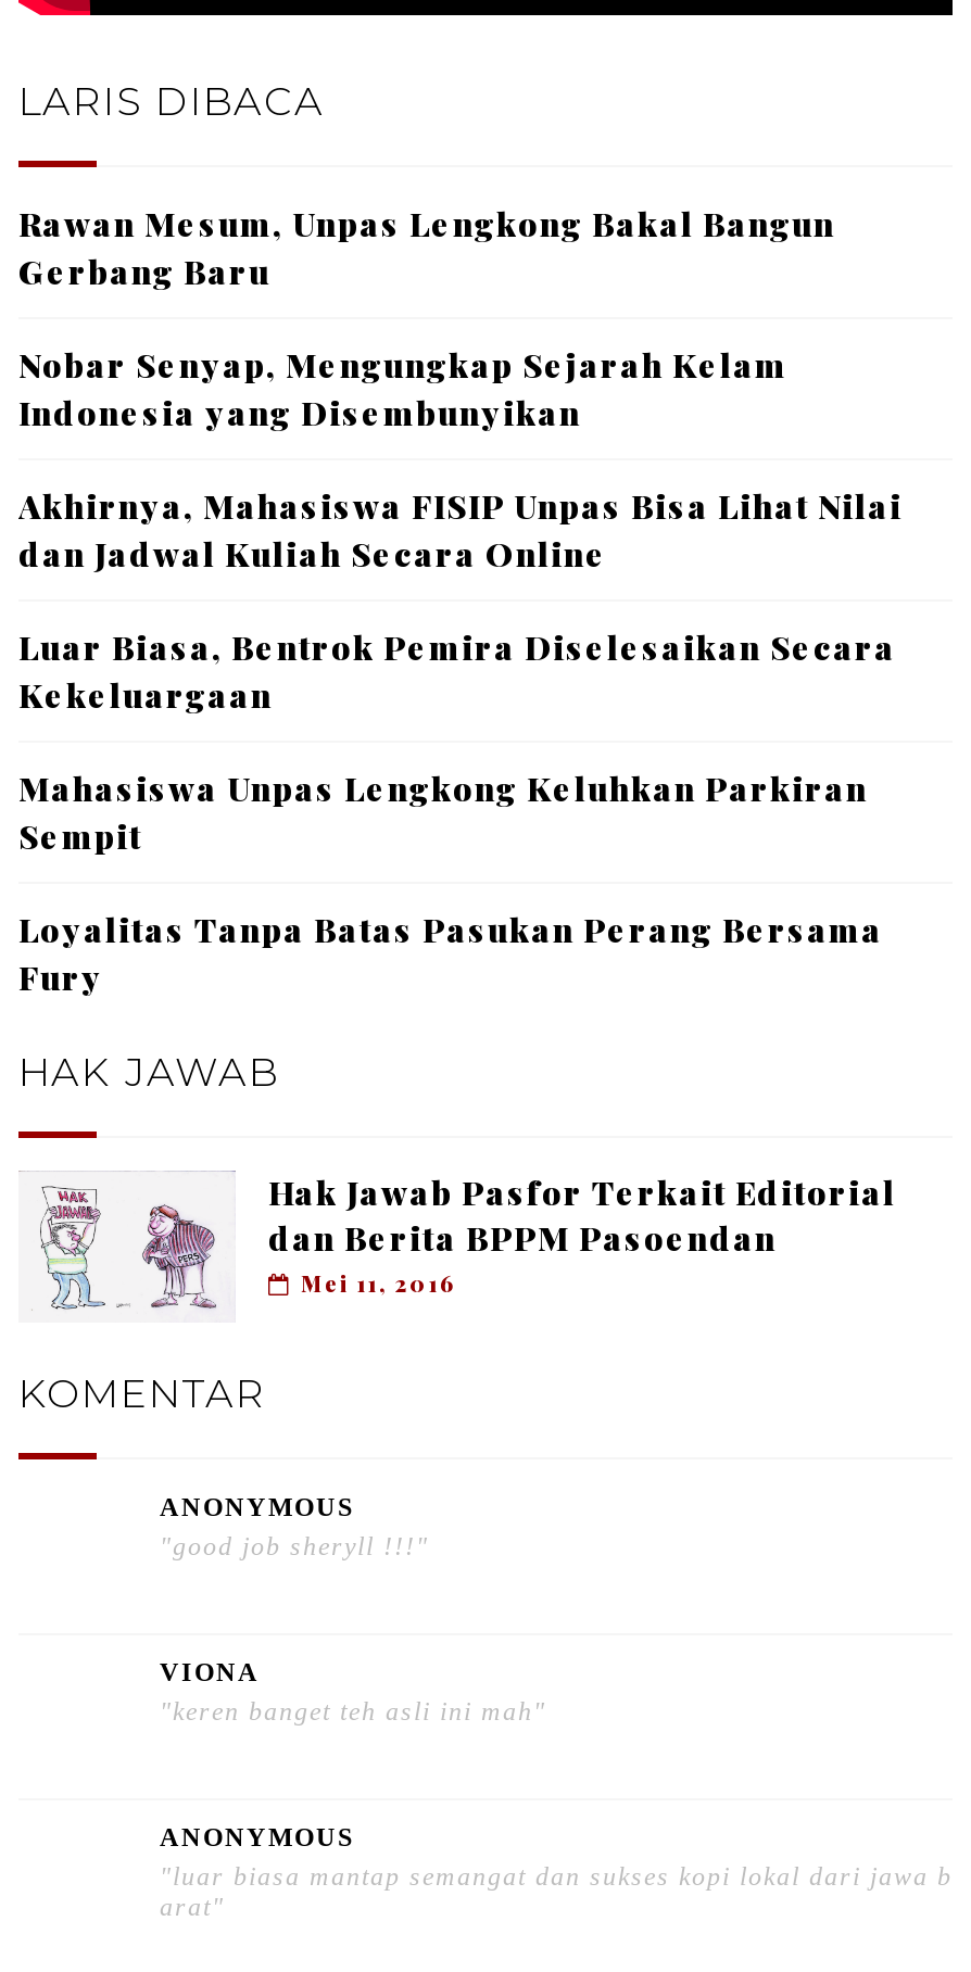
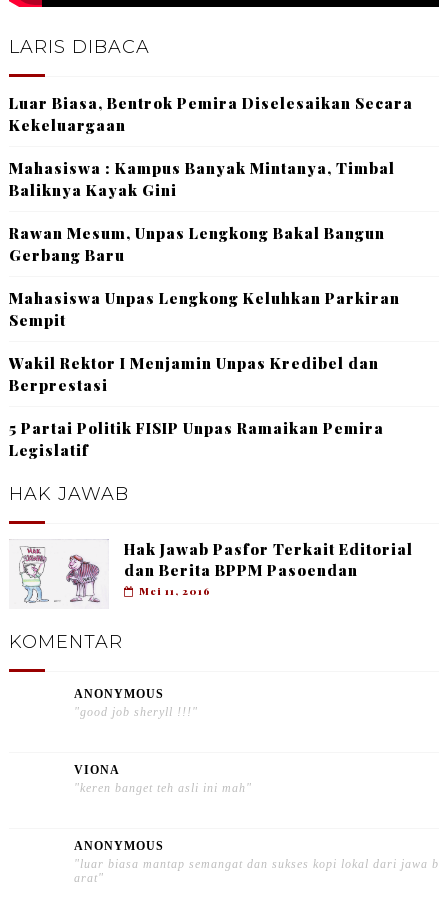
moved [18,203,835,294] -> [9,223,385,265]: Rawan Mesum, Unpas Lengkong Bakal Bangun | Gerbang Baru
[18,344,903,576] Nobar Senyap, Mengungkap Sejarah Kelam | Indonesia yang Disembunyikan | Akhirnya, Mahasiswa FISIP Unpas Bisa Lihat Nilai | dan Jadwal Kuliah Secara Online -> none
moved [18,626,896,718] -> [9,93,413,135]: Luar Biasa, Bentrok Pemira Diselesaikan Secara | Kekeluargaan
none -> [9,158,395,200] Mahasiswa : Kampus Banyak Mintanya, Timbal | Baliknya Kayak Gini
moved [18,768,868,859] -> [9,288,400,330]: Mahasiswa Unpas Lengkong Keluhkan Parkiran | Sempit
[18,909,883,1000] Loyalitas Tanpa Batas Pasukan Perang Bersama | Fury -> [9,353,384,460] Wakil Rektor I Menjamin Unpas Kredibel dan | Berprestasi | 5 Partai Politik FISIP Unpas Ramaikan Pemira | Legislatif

☆ ☆ ☆

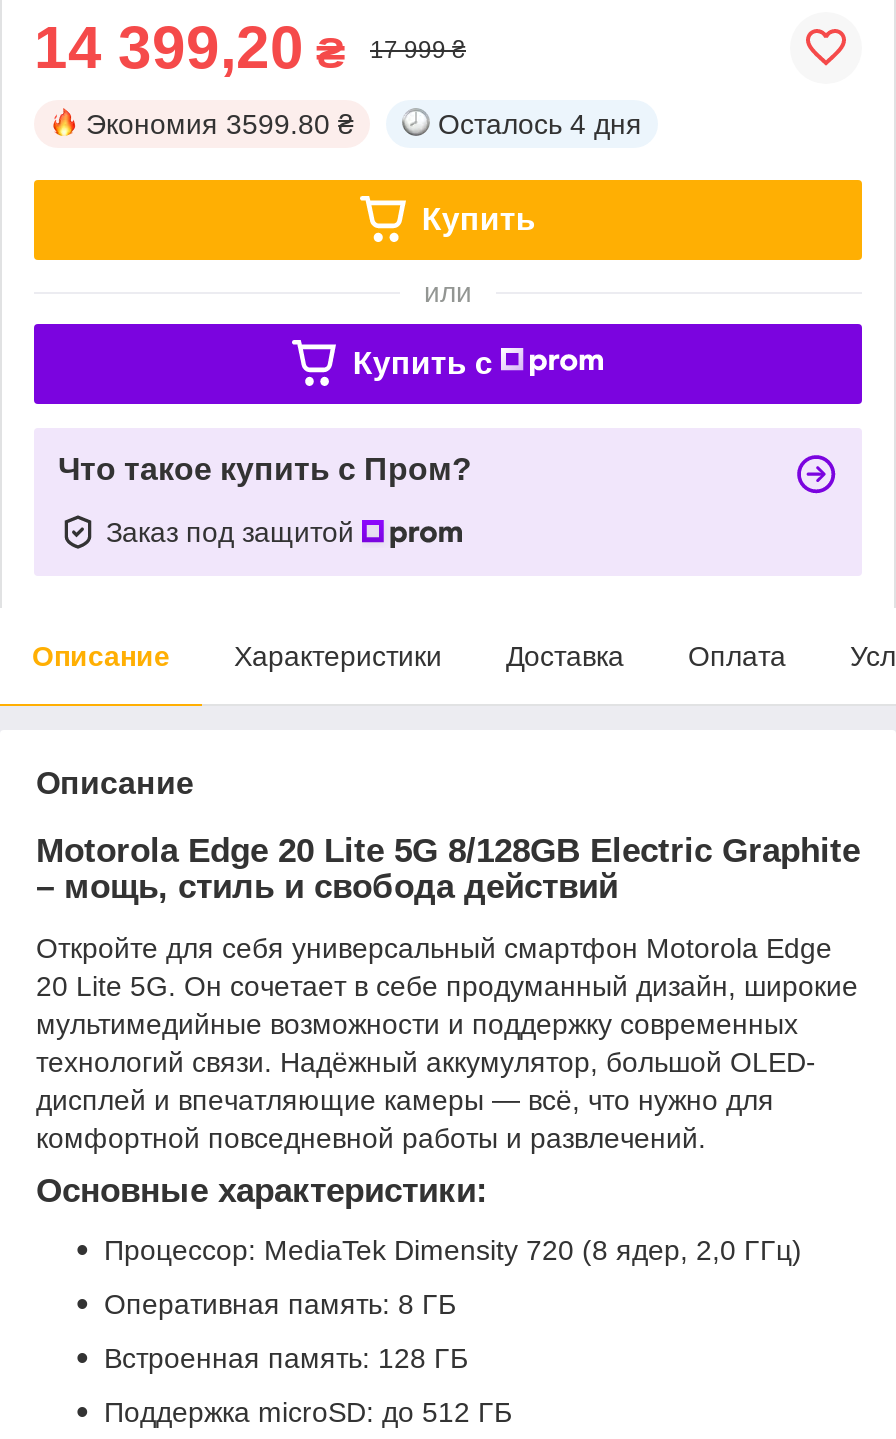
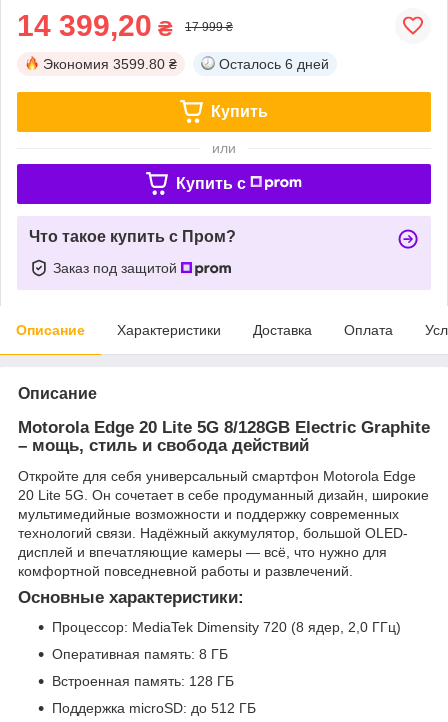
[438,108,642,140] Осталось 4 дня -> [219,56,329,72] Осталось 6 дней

☆ ☆ ☆

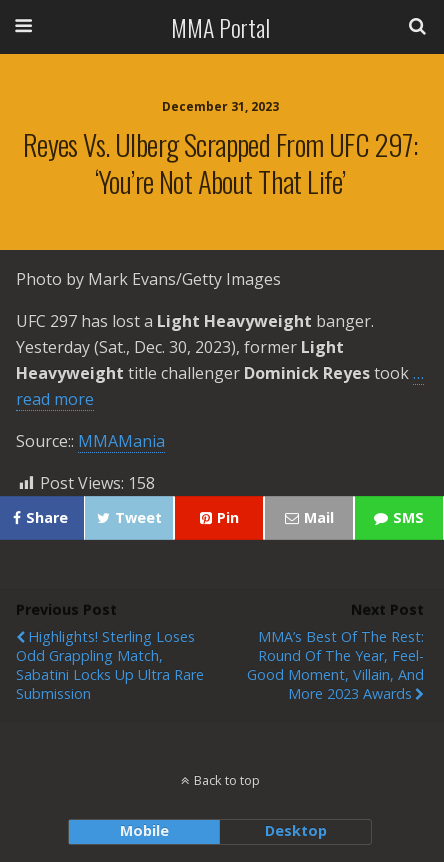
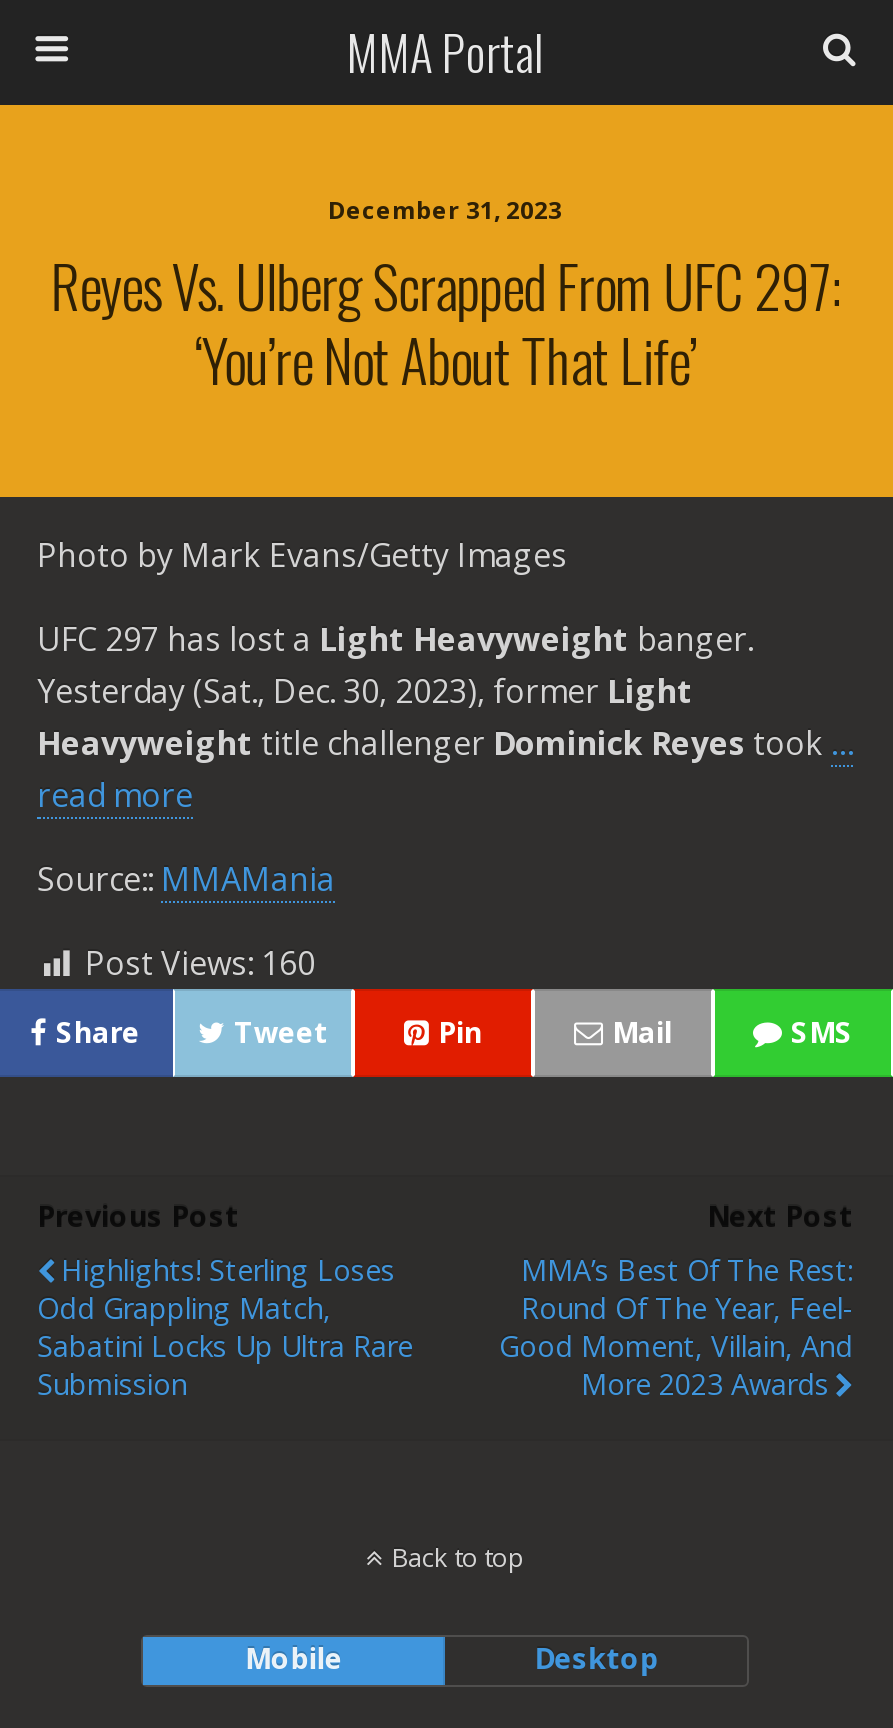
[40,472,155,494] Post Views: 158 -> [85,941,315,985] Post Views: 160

☆ ☆ ☆

Directions for this task :: Starting at the line that has "moved [18,203,835,294] ->" and ending at the line that has "moved [18,626,896,718] ->", please write out the lines above exactly, leaving out all others.

The completed task ::
moved [18,203,835,294] -> [9,223,385,265]: Rawan Mesum, Unpas Lengkong Bakal Bangun | Gerbang Baru
[18,344,903,576] Nobar Senyap, Mengungkap Sejarah Kelam | Indonesia yang Disembunyikan | Akhirnya, Mahasiswa FISIP Unpas Bisa Lihat Nilai | dan Jadwal Kuliah Secara Online -> none
moved [18,626,896,718] -> [9,93,413,135]: Luar Biasa, Bentrok Pemira Diselesaikan Secara | Kekeluargaan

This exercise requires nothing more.